─── PROVIDED ENTRIES
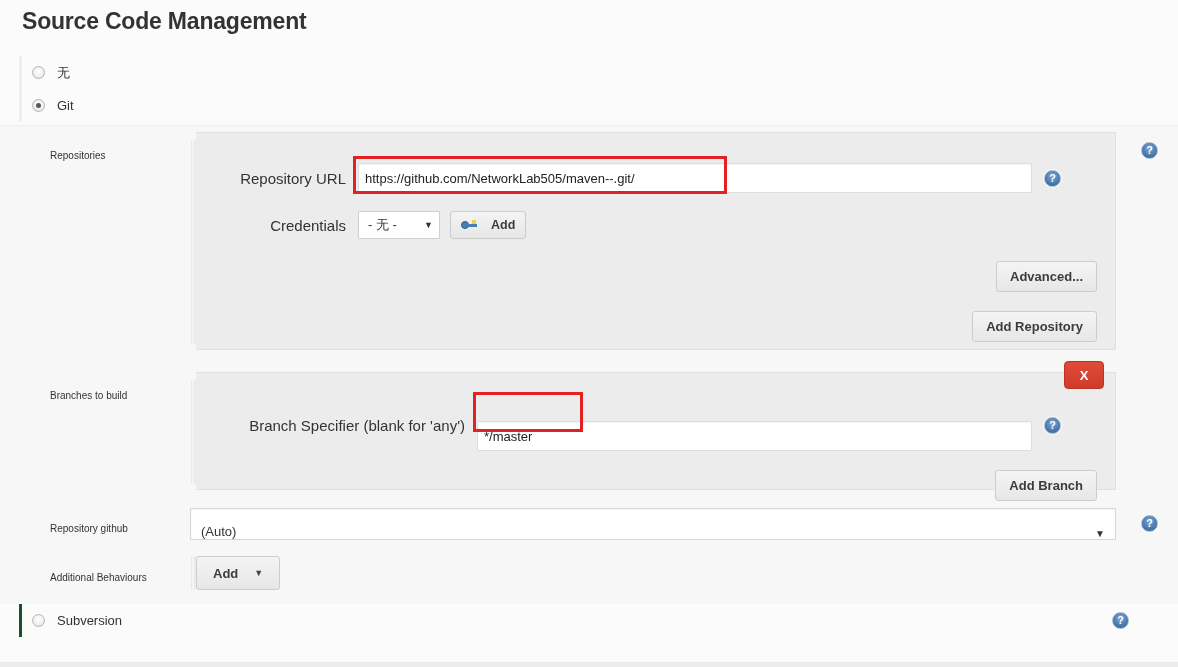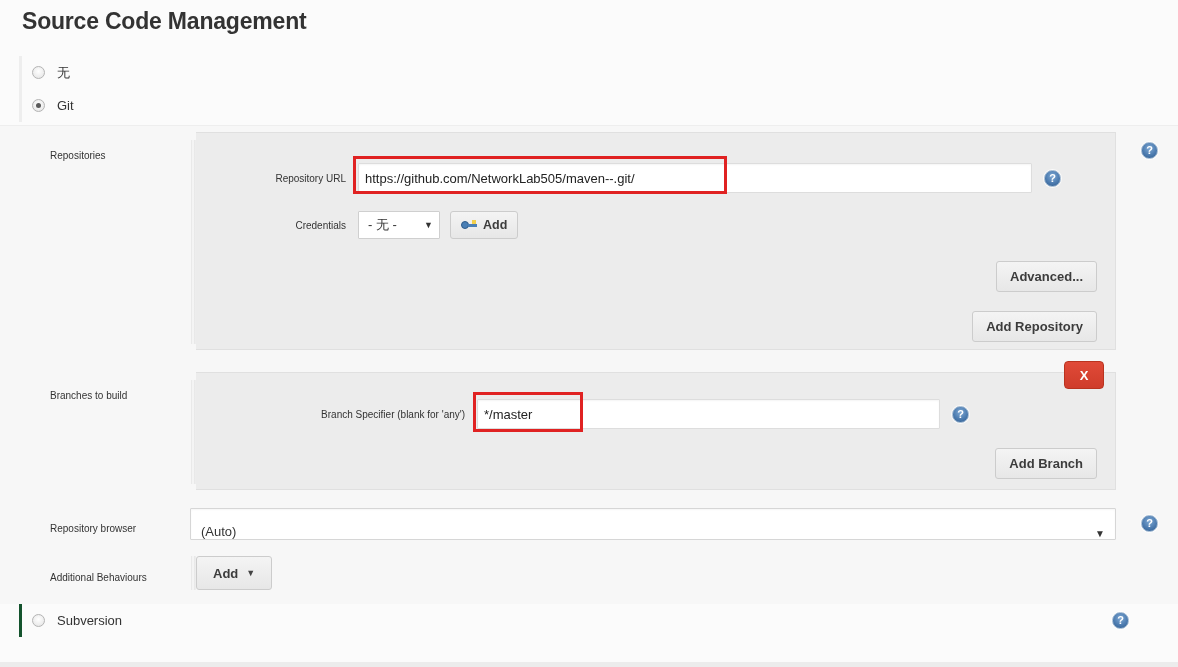--- a/index.html
+++ b/index.html
@@ -128,7 +128,7 @@
   }
   .field-label {
     text-align: right;
-    font-size: 10px;
+    font-size: 15px;
     color: #333333;
     padding-right: 12px;
     white-space: nowrap;

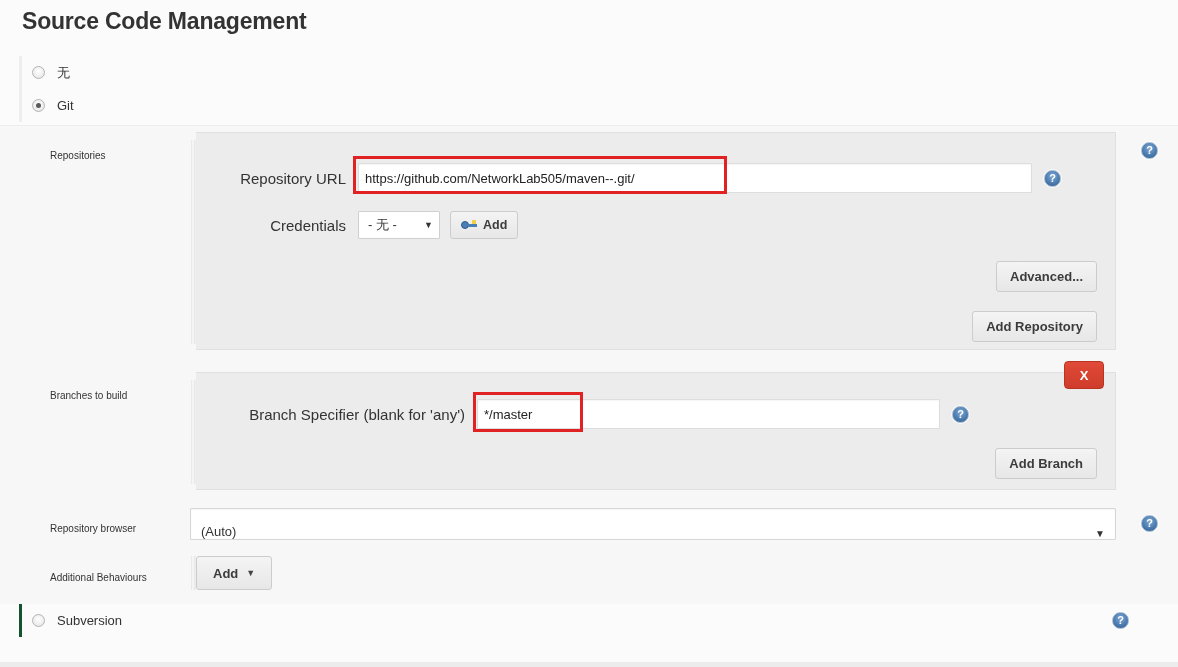--- a/index.html
+++ b/index.html
@@ -196,6 +196,7 @@
     box-sizing: border-box;
     cursor: pointer;
     white-space: nowrap;
+    gap: 8px;
   }
   .btn.small { height: 28px; font-size: 12.5px; padding: 0 10px; }
 

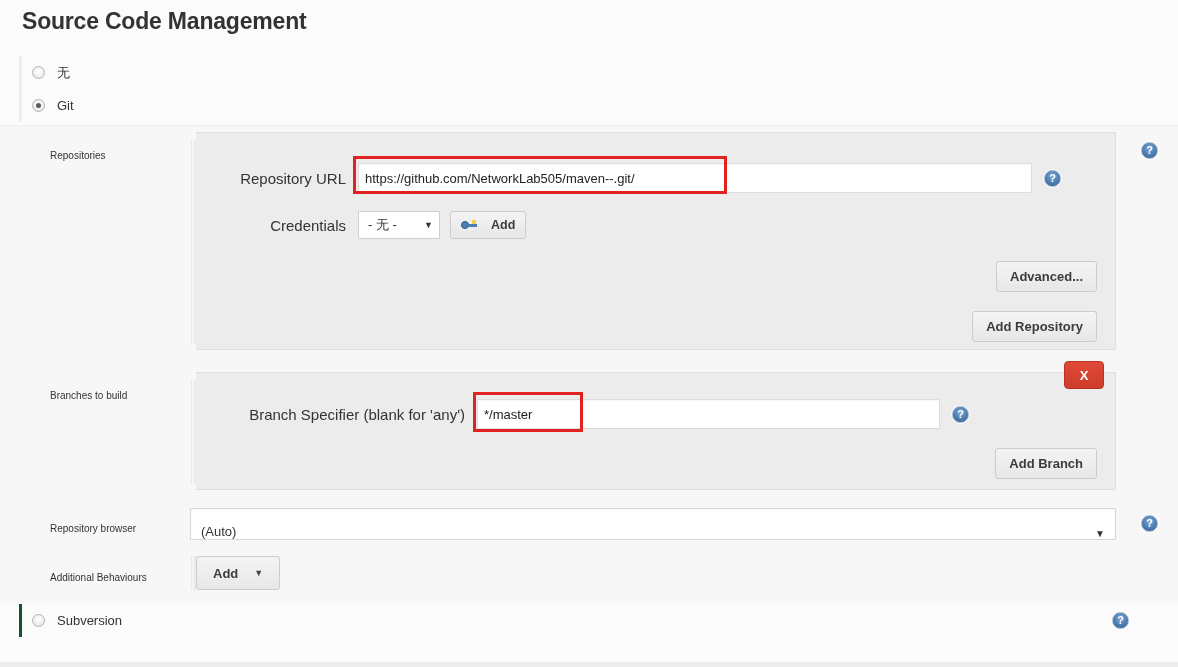--- a/index.html
+++ b/index.html
@@ -390,7 +390,7 @@
 
           <div class="field-row" style="padding-top:26px;">
             <div class="field-label" style="width:281px; flex:0 0 281px;">Branch Specifier (blank for 'any')</div>
-            <input class="text-input" style="width: 463px;" type="text" value="*/master">
+            <input class="text-input" style="width: 555px; margin-top: 22px;" type="text" value="*/master">
             <span class="help-icon" style="margin-left:12px;">?</span>
           </div>
 

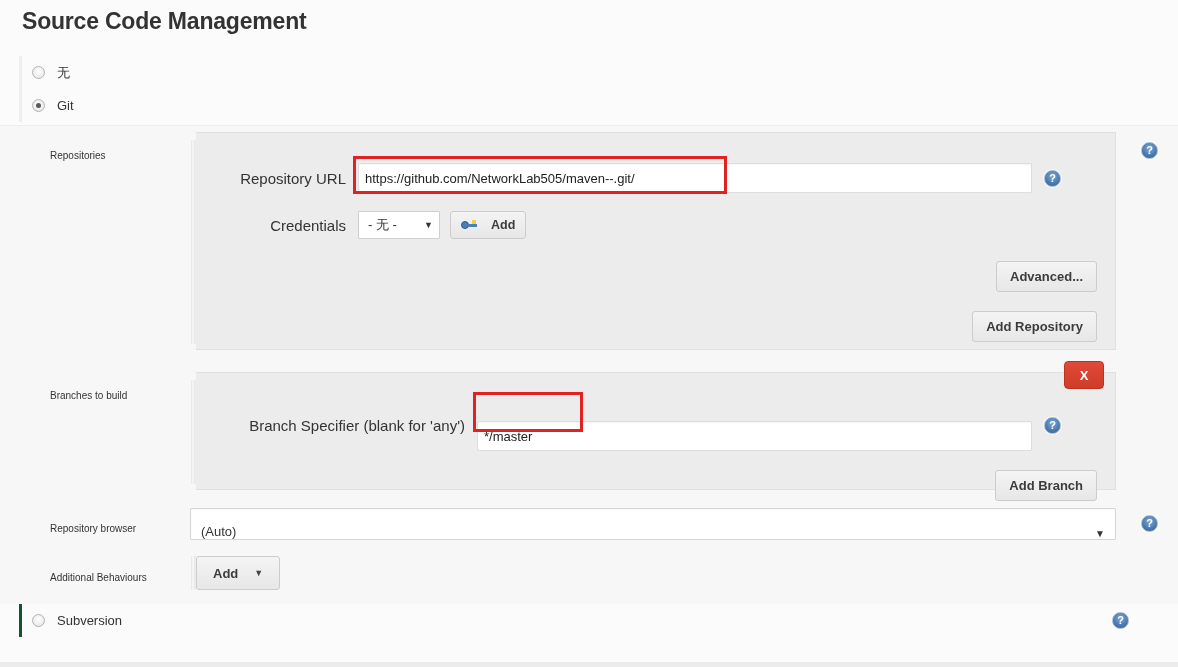--- a/index.html
+++ b/index.html
@@ -407,7 +407,7 @@
   </div>
 
   <div class="cfg-row" style="padding-top:18px;">
-    <div class="cfg-label" style="padding-top:13px;">Repository browser</div>
+    <div class="cfg-label" style="padding-top:13px;">Repository github</div>
 
     <div class="cfg-body" style="position:relative; padding-right:62px;">
       <div class="wide-select">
──────
## THE PROBLEM
Take every line from the records above that has the word "field" and copy it.

## SOLUTION BELOW
   .field-label {
           <div class="field-row" style="padding-top:26px;">
             <div class="field-label" style="width:281px; flex:0 0 281px;">Branch Specifier (blank for 'any')</div>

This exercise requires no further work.